Edit tracking data:
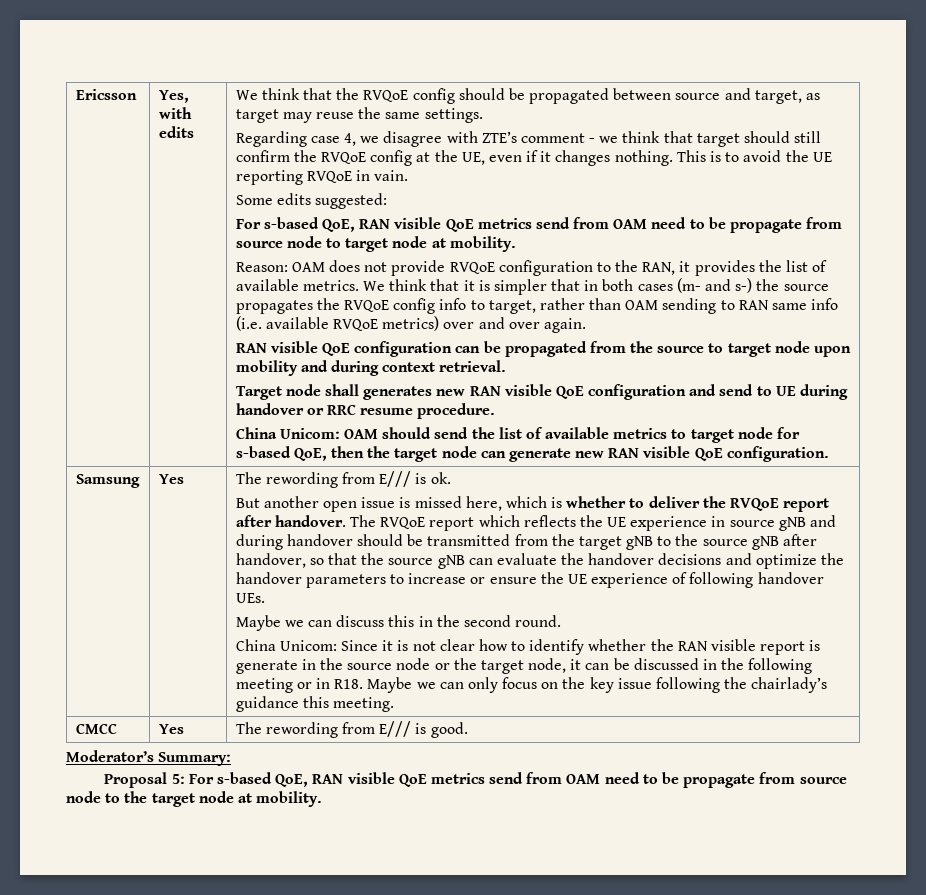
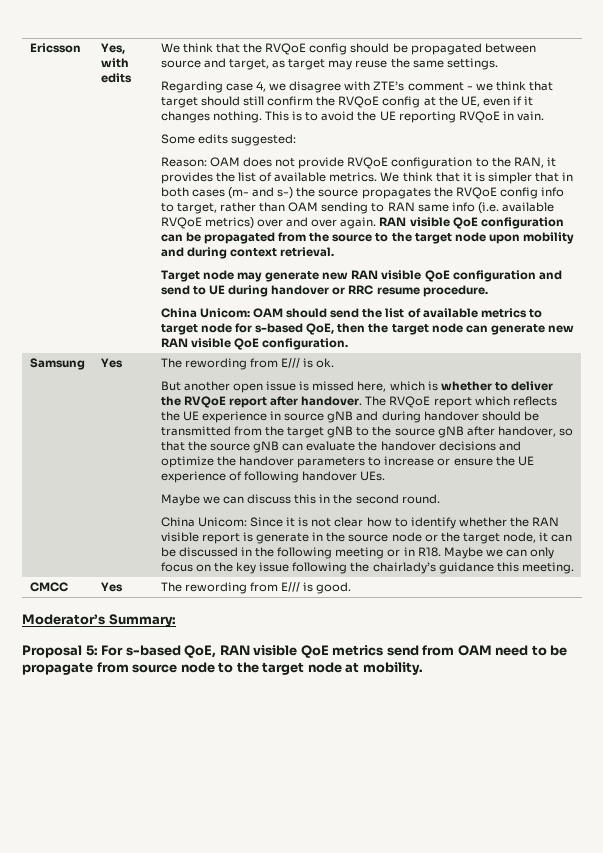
- For s-based QoE, RAN visible QoE metrics send from OAM need to be propagate from source node to target node at mobility.
- We think that it is simpler that in both cases (m- and s-) the source propagates the RVQoE config info to target, rather than OAM sending to RAN same info (i.e. available RVQoE metrics) over and over again.
- RAN visible QoE configuration can be propagated from the source to target node upon mobility and during context retrieval.
+ We think that it is simpler that in both cases (m- and s-) the source propagates the RVQoE config info to target, rather than OAM sending to RAN same info (i.e. available RVQoE metrics) over and over again. RAN visible QoE configuration can be propagated from the source to the target node upon mobility and during context retrieval.
- Target node shall generates new RAN visible QoE configuration and send to UE during handover or RRC resume procedure.
+ Target node may generate new RAN visible QoE configuration and send to UE during handover or RRC resume procedure.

> **Activity**
Output the data above without changes, apart from leaving out the pictures.

> **Task output**
- For s-based QoE, RAN visible QoE metrics send from OAM need to be propagate from source node to target node at mobility.
- We think that it is simpler that in both cases (m- and s-) the source propagates the RVQoE config info to target, rather than OAM sending to RAN same info (i.e. available RVQoE metrics) over and over again.
- RAN visible QoE configuration can be propagated from the source to target node upon mobility and during context retrieval.
+ We think that it is simpler that in both cases (m- and s-) the source propagates the RVQoE config info to target, rather than OAM sending to RAN same info (i.e. available RVQoE metrics) over and over again. RAN visible QoE configuration can be propagated from the source to the target node upon mobility and during context retrieval.
- Target node shall generates new RAN visible QoE configuration and send to UE during handover or RRC resume procedure.
+ Target node may generate new RAN visible QoE configuration and send to UE during handover or RRC resume procedure.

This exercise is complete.